Going through the records that follow, please count the lines with "outline" in them and give only the count.
╭─ Material provided
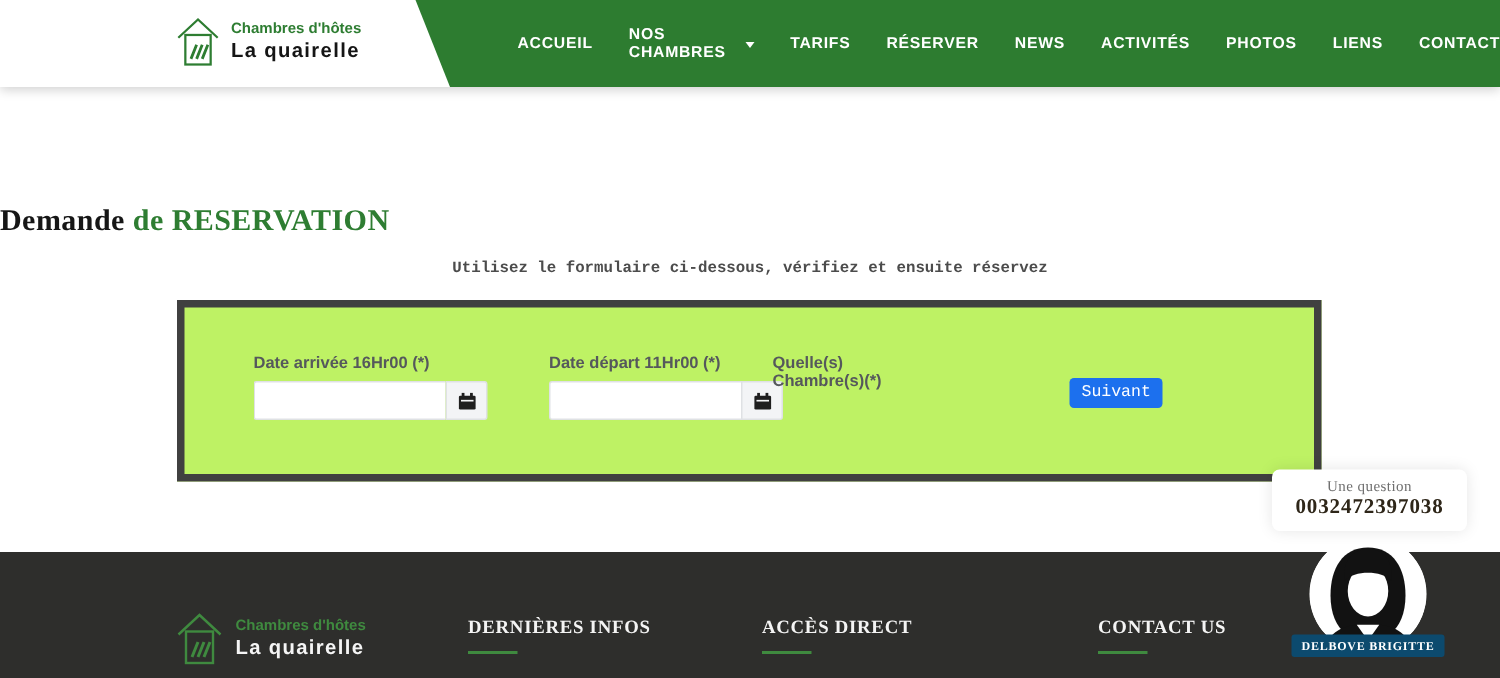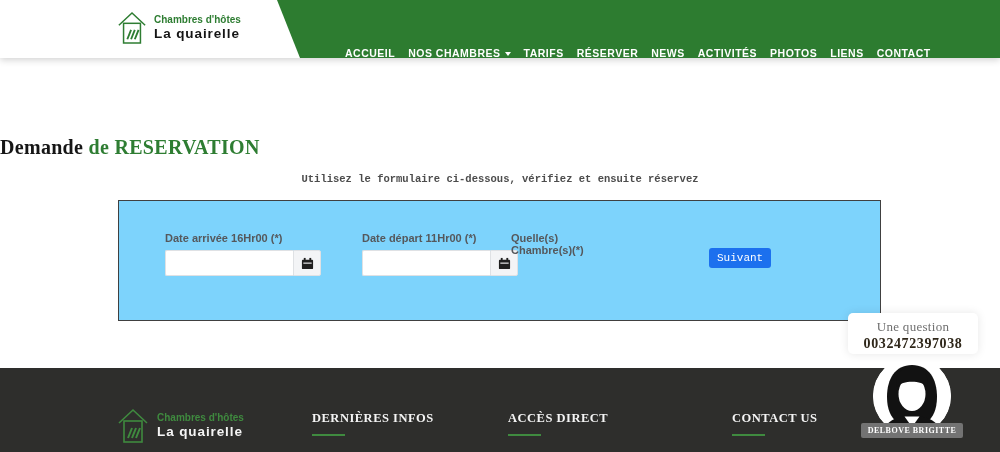--- a/index.html
+++ b/index.html
@@ -12,37 +12,37 @@
     background:#2d7c30; box-shadow:0 2px 7px rgba(0,0,0,.18); z-index:10; }
   .header-white { position:absolute; left:0; top:0; width:310px; height:58px;
     background:#ffffff; clip-path:polygon(0 0, 277px 0, 300px 58px, 0 58px); }
   .brand { position:absolute; left:117px; top:9px; display:flex; align-items:center; gap:7px; }
   .brand-icon svg { display:block; }
   .brand-text { display:flex; flex-direction:column; line-height:1.15; }
   .brand-line1 { font-size:10px; font-weight:bold; color:#2e7d32; }
   .brand-line2 { font-size:13.5px; font-weight:bold; color:#151515; letter-spacing:.9px; }
 
   .main-nav { position:absolute; left:345px; top:0; height:58px; display:flex;
-    align-items:center; gap:13px; list-style:none;margin-top:24px; }
+    align-items:center; gap:24px; list-style:none; }
   .main-nav li { display:flex; align-items:center; gap:4px; cursor:pointer; }
   .nav-link { color:#ffffff; font-size:10.5px; font-weight:bold; letter-spacing:.5px; text-decoration:none; }
   .caret { width:0; height:0; border-left:3.5px solid transparent; border-right:3.5px solid transparent;
     border-top:4px solid #fff; display:inline-block; margin-top:1px; }
 
   
   .hero-title { position:absolute; top:136px; left:0; width:1000px; text-align:left;
     font-family:"Liberation Serif", serif; font-size:20px; font-weight:bold; letter-spacing:.3px; }
   .hero-title .t-dark { color:#161616; }
   .hero-title .t-green { color:#2e7d32; }
   .hero-subtitle { position:absolute; top:173px; left:0; width:1000px; text-align:center;
     font-size:10.5px; font-weight:bold; color:#4c4c4c;font-family:Liberation Mono, monospace; }
 
   
   .form-card { position:absolute; left:118px; top:200px; width:763px; height:121px;
-    background:#7dd3fc; border:1px solid #404040; }
+    background:#bef264; border:5px solid #404040; }
   .fg { position:absolute; top:31px; }
   .fg-label { display:block; font-size:11px; font-weight:bold; color:#55585c; margin-bottom:6px; }
   .fg1 { left:46px; width:156px; }
   .fg2 { left:219px; width:156px;margin-left:24px; }
   .fg3 { left:392px; width:96px; }
   .input-row { display:flex; height:26px; }
   .input-date { flex:1; min-width:0; border:1px solid #dfe1e4; border-right:none;
     background:#fff; padding:0 6px; font-size:11px; color:#333; outline:none; border-radius:2px 0 0 2px; }
   .addon { width:28px; background:#f3f4f6; border:1px solid #dfe1e4; display:flex;
     align-items:center; justify-content:center; border-radius:0 2px 2px 0; cursor:pointer; }
@@ -50,30 +50,30 @@
     padding:0 7px; font-size:10.5px; color:#333; outline:none; border-radius:2px; }
   .input-text::placeholder { color:#b3b3b3; }
   .submit-btn { position:absolute; left:590px; top:47px; background:#1c70ee; color:#fff;
     border:none; border-radius:3px; font-family:Liberation Mono, monospace;
     font-size:11px; padding:4px 8px; height:20px; cursor:pointer; }
 
   
   .question-card { position:absolute; left:848px; top:313px; width:130px; height:41px;
     background:#fff; border-radius:5px; box-shadow:0 0 10px rgba(0,0,0,.10);
     text-align:center; z-index:12; }
-  .q-heading { font-family:"Liberation Serif", serif; font-size:13px; color:#6f6f6f;
+  .q-heading { font-family:"Liberation Serif", serif; font-size:10px; color:#6f6f6f;
     padding-top:6px; letter-spacing:.3px; }
   .q-phone { font-family:"Liberation Serif", serif; font-size:14px; font-weight:bold;
     color:#2e2619; margin-top:1px; letter-spacing:.6px; }
 
   .avatar { position:absolute; left:873px; top:357px; width:78px; height:78px;
     border-radius:50%; background:#fff; overflow:hidden; z-index:11; }
   .avatar svg { display:block; }
   .person-badge { position:absolute; left:861px; top:423px; width:102px; height:15px;
-    background:#737373; border-radius:2px; color:#fff; font-family:"Liberation Serif", serif;
+    background:#0c4a6e; border-radius:2px; color:#fff; font-family:"Liberation Serif", serif;
     font-weight:bold; font-size:8px; letter-spacing:.5px; text-align:center;
     line-height:15px; z-index:12; }
 
   
   .footer { position:absolute; left:0; top:368px; width:1000px; height:84px; background:#2e2e2c; }
   .footer-brand { position:absolute; left:117px; top:38px; display:flex; align-items:center; gap:8px; }
   .fbrand-text { display:flex; flex-direction:column; line-height:1.15; }
   .fbrand-line1 { font-size:10px; font-weight:bold; color:#3f8a3f; }
   .fbrand-line2 { font-size:13.5px; font-weight:bold; color:#f5f5f5; letter-spacing:.9px; }
   .fcol { position:absolute; top:43px; }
╰─
## Result of the exercise
2